> [Assigned task]
Look through the lines below and copy each one that includes "family".

______________________________

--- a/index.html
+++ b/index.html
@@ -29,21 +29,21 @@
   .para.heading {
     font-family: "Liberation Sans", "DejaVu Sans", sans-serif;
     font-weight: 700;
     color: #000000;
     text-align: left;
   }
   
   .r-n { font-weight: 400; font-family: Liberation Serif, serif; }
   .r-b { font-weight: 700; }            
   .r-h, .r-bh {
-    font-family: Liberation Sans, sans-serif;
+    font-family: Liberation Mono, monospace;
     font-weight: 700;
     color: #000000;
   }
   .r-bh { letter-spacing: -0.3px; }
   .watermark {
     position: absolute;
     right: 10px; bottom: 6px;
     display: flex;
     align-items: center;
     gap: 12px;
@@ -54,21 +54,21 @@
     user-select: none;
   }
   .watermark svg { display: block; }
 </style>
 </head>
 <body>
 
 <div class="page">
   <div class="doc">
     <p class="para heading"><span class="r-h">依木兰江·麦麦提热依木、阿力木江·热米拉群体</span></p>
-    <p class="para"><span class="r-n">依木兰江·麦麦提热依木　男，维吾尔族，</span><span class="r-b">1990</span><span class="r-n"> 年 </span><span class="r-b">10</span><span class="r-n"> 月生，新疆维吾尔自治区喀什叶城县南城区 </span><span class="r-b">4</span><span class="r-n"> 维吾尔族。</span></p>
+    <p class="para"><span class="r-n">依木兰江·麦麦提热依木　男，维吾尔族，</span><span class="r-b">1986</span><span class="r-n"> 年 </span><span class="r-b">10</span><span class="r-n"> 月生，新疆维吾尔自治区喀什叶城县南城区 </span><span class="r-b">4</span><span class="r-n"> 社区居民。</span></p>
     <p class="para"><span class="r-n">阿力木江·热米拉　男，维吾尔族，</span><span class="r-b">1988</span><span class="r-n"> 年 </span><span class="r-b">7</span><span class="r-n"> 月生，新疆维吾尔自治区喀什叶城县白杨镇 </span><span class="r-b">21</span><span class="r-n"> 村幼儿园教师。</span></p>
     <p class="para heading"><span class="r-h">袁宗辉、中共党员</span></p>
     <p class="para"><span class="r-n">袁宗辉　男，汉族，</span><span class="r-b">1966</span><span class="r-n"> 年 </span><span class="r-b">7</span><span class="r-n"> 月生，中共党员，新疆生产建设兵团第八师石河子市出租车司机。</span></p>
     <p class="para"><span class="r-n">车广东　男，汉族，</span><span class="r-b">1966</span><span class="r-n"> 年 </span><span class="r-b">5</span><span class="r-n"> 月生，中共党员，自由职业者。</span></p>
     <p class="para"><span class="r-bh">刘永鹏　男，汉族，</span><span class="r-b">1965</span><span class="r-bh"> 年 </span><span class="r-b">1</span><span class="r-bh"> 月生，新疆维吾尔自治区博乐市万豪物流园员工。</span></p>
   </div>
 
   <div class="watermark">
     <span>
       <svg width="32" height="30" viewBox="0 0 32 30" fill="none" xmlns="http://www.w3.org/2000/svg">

______________________________

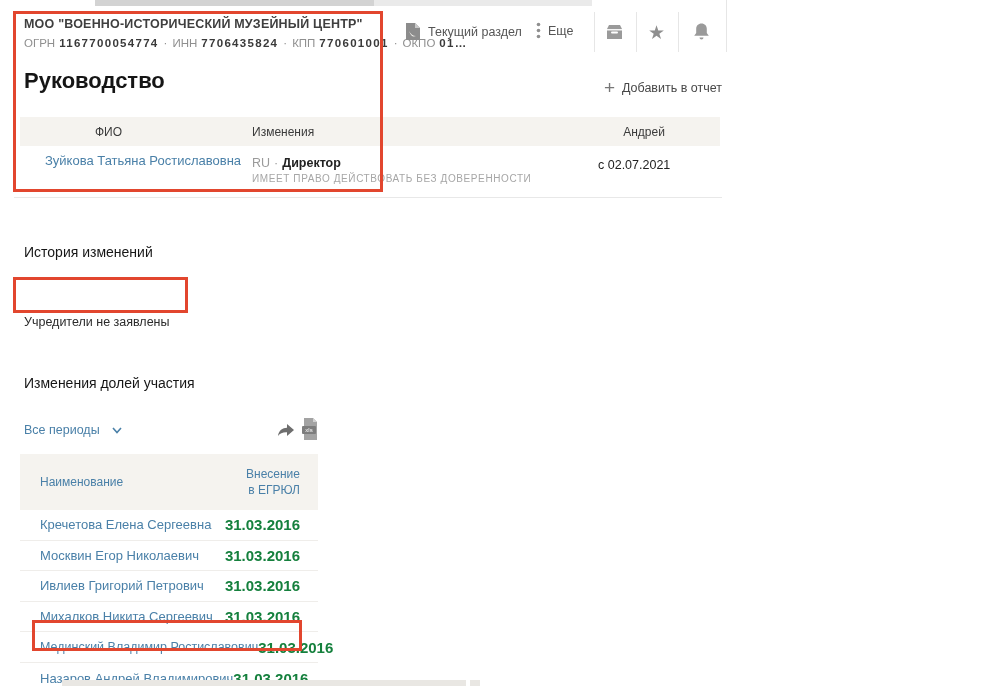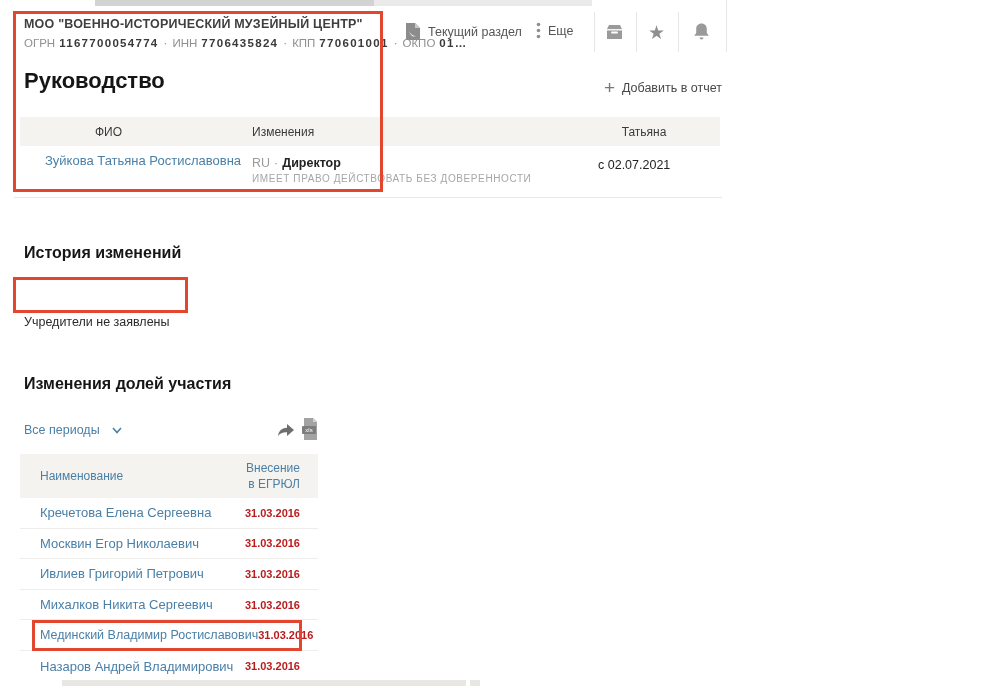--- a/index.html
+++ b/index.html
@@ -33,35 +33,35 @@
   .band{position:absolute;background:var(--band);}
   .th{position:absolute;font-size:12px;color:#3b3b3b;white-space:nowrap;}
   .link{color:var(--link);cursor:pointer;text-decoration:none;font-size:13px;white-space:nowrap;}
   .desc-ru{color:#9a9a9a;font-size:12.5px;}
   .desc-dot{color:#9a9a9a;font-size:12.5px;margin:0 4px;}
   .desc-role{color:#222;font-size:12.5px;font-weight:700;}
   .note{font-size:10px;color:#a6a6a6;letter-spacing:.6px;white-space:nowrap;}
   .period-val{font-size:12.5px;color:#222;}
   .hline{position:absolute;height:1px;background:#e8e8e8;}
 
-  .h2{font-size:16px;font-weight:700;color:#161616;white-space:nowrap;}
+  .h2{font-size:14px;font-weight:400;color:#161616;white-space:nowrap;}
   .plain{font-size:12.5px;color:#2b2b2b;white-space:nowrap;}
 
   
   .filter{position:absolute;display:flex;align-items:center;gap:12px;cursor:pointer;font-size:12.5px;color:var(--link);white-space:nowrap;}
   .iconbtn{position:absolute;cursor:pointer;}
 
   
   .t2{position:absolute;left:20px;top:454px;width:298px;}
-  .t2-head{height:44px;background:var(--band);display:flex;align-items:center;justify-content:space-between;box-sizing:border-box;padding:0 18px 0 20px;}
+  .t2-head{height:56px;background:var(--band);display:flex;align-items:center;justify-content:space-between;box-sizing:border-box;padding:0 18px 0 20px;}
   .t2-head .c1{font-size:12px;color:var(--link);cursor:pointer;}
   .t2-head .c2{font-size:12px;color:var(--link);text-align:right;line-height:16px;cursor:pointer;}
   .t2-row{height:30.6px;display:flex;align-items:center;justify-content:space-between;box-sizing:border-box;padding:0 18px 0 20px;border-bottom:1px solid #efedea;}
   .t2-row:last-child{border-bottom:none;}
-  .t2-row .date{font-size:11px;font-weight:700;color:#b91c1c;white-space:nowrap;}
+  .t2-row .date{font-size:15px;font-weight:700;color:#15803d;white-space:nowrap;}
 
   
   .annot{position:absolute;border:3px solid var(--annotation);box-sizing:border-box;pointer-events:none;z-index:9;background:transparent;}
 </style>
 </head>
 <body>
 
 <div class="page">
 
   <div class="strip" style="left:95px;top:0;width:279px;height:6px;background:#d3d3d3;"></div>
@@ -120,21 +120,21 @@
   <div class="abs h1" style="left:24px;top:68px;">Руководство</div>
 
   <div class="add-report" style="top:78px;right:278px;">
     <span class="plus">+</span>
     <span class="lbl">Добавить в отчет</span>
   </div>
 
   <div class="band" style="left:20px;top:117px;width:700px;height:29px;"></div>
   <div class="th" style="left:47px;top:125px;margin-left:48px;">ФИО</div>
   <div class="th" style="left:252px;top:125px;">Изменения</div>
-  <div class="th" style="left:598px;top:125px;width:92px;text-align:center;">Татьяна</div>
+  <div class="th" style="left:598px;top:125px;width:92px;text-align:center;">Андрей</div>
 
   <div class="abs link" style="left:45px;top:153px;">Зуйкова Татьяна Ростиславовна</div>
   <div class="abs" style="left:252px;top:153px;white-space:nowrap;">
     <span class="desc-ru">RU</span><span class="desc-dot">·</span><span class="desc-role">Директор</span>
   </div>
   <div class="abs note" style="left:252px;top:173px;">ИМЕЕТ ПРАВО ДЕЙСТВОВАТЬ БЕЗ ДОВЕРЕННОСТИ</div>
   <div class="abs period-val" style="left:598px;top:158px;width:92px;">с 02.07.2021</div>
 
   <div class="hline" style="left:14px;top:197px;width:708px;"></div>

______________________________

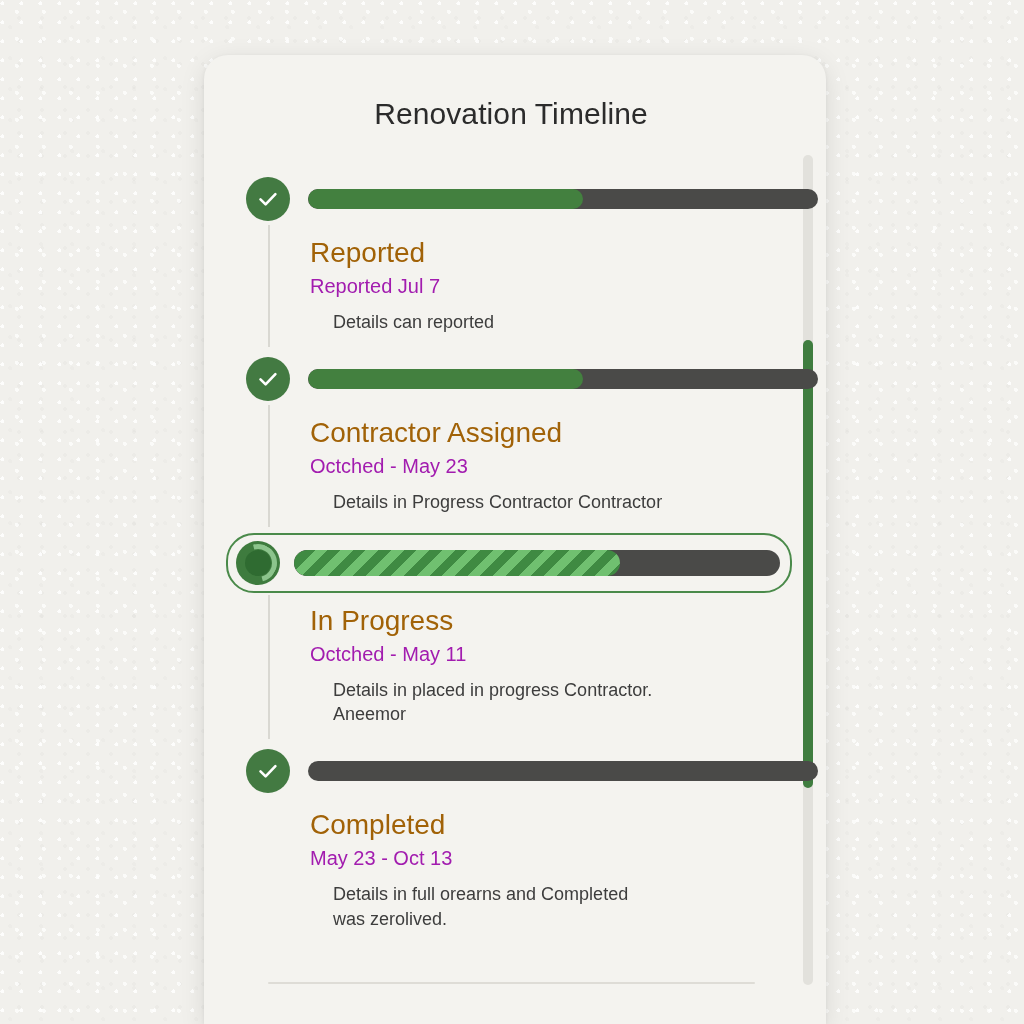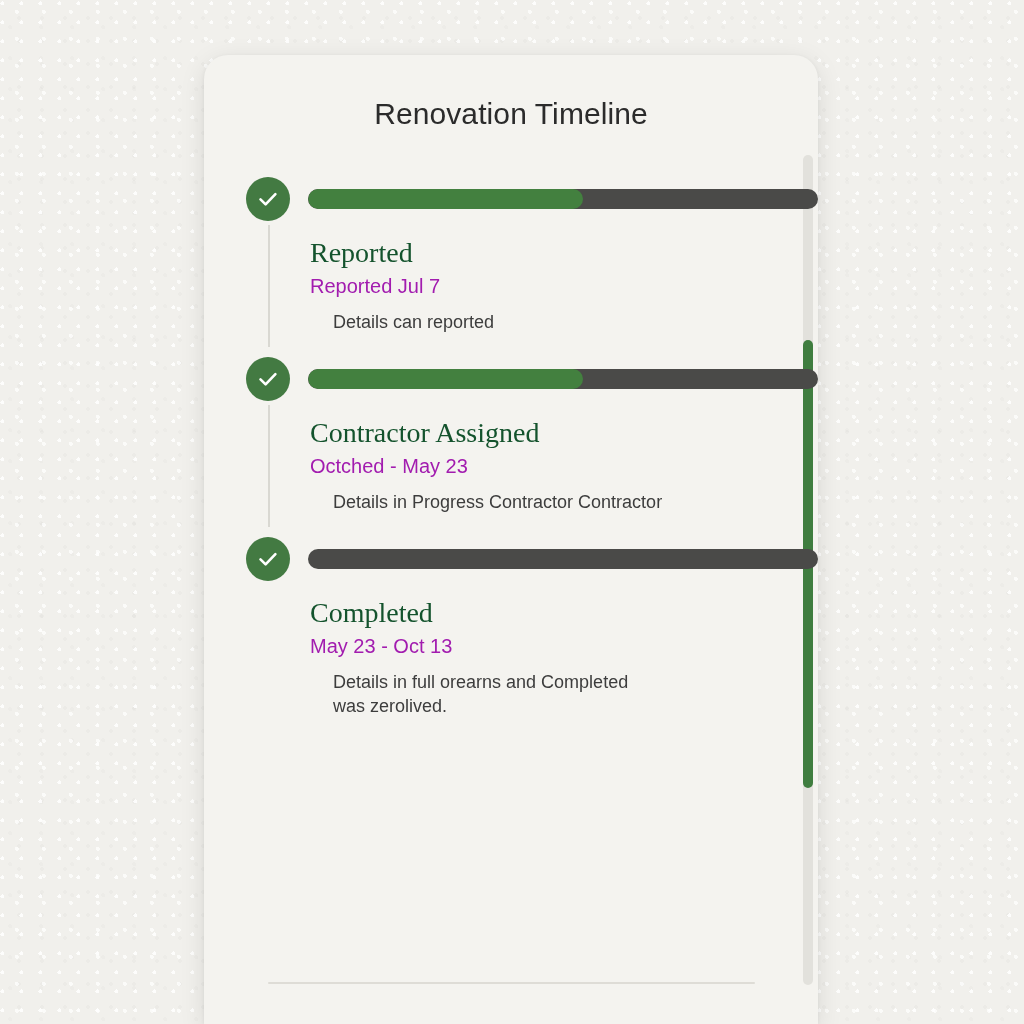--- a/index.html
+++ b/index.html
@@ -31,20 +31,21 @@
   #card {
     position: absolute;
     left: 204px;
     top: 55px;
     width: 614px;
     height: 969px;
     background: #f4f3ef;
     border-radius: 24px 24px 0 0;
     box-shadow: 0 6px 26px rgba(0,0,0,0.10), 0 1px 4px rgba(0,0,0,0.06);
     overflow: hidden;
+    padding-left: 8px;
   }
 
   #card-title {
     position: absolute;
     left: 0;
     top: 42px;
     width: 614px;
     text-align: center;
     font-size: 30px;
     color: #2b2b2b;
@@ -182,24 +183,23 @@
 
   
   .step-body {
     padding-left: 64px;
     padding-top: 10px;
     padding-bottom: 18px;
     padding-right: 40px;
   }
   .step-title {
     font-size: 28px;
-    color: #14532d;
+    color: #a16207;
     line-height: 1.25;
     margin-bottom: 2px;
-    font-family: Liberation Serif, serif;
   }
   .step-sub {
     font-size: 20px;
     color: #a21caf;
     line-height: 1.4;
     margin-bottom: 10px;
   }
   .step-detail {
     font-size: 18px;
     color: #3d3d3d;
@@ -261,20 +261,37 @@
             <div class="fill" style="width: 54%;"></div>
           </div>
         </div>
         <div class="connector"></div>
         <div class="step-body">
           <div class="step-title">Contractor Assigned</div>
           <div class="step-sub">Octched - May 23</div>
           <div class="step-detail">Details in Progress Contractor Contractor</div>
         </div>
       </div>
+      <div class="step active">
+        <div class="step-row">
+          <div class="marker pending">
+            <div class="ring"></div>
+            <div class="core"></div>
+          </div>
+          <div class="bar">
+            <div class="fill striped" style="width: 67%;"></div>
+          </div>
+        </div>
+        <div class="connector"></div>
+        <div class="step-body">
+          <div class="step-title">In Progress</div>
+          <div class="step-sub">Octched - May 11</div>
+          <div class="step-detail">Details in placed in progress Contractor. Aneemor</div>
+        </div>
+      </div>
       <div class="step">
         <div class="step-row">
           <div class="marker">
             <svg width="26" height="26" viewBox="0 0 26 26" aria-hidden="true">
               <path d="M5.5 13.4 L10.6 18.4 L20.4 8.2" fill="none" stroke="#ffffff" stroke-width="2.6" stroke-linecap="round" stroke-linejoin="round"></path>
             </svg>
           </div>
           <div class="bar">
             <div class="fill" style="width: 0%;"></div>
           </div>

______________________________

> [Answer space]
     font-family: "Liberation Sans", "DejaVu Sans", sans-serif;
   .r-n { font-weight: 400; font-family: Liberation Serif, serif; }
-    font-family: Liberation Sans, sans-serif;
+    font-family: Liberation Mono, monospace;
-    font-family: Liberation Serif, serif;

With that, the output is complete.